State Filing Requirements
Filing with the IRS doesn't automatically satisfy your state obligations, and there may be state income tax reporting implications if withholding or separate filing applies. Most states require separate 1099 filings, often at the same time or shortly after the federal deadline. Requirements vary significantly. Some states participate in the IRS Combined Federal/State Filing program, a federal-state program in which the IRS automatically forwards your 1099 data to the state tax agency. Others require a direct filing.

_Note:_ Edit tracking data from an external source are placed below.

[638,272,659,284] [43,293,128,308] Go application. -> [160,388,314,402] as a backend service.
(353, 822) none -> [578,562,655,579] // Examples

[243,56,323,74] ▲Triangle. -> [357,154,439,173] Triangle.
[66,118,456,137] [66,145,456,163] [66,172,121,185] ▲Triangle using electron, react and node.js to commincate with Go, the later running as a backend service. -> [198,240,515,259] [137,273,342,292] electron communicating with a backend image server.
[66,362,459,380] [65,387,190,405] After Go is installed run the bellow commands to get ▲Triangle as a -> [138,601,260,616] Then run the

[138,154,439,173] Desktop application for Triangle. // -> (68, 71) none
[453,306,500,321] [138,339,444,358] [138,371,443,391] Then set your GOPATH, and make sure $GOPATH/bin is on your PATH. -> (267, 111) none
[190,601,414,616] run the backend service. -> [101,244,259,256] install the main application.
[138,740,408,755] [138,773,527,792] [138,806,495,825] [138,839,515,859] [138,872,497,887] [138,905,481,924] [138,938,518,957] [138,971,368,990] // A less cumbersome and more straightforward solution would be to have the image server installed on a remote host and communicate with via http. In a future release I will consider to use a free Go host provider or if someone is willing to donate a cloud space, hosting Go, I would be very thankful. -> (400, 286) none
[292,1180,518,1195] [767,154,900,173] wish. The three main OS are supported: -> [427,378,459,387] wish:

Check your state’s revenue department requirements or consult your accountant. Missing state filings adds another layer of penalties on top of any federal issues.
Documentation Hurdles to Consider
Businesses don’t miss 1099 obligations because the process is complex. They miss them because the underlying records weren’t maintained throughout the year.
If you don’t have a W-9, you don’t have the information to file accurately. If you don’t know how much you paid a contractor over the course of the year, you don’t know whether a 1099 is required. Both problems are solved by the same discipline: clean, current records maintained month by month, not reconstructed in January. Keep filed forms and supporting records in case they’re needed later for tax filing process questions or audits.
The businesses that handle year-end tax compliance without stress aren’t doing anything particularly sophisticated. They keep books that reflect what happened, categorize business expenses correctly as they occur, and collect contractor information before there’s any urgency to do so.
At Steady, we work with small business owners throughout the year to maintain the records that make tax season straightforward. If you’re regularly scrambling to get 1099s out on time, that’s usually a symptom of a bookkeeping process that isn’t holding up, and it’s one we can fix. Schedule a call with us today!
Frequently Asked Questions
Do I need to file a 1099 for payments made by credit card?
No. When you pay a contractor by credit card, the payment processor is responsible for reporting that income, typically through a 1099-K. If you issue a 1099-NEC for the same payment, you've double-reported it. Only report payments made by check, ACH, or cash on a 1099-NEC.
What if I forgot to collect a W-9 and don't have the contractor's TIN?
Request the W-9 immediately. If the contractor won't provide a TIN, you're required to withhold 24% of future payments as backup withholding and report those withholdings on the 1099. If you've already paid without withholding and can't get a TIN, file the 1099 with the information you have. A missing TIN is better than no filing.
Does an LLC get a 1099?
It depends on how the LLC is taxed. A single-member LLC taxed as a sole proprietor: yes. An LLC taxed as an S-corp or C-corp: generally no, except attorneys. The W-9 will show the tax classification in Box 3.
Do I need a separate Form 1096 for each type of 1099?
Yes, if filing by paper. One Form 1096 for all your 1099-NEC forms, and a separate Form 1096 for all your 1099-MISC forms. Form 1096 is not required for electronic filings.
What is the new $2,000 threshold, and when does it apply?
The threshold increase from $600 to $2,000 applies to payments made on or after January 1, 2026. If you receive a Form 1099-NEC, report that amount on Schedule C as self-employment income and use your business expenses to determine taxable income. That nonemployee compensation can also trigger self-employment tax, so you may need to pay taxes in addition to regular income tax. For 2025 payments (the forms you’re filing in early 2026), the $600 threshold still applies.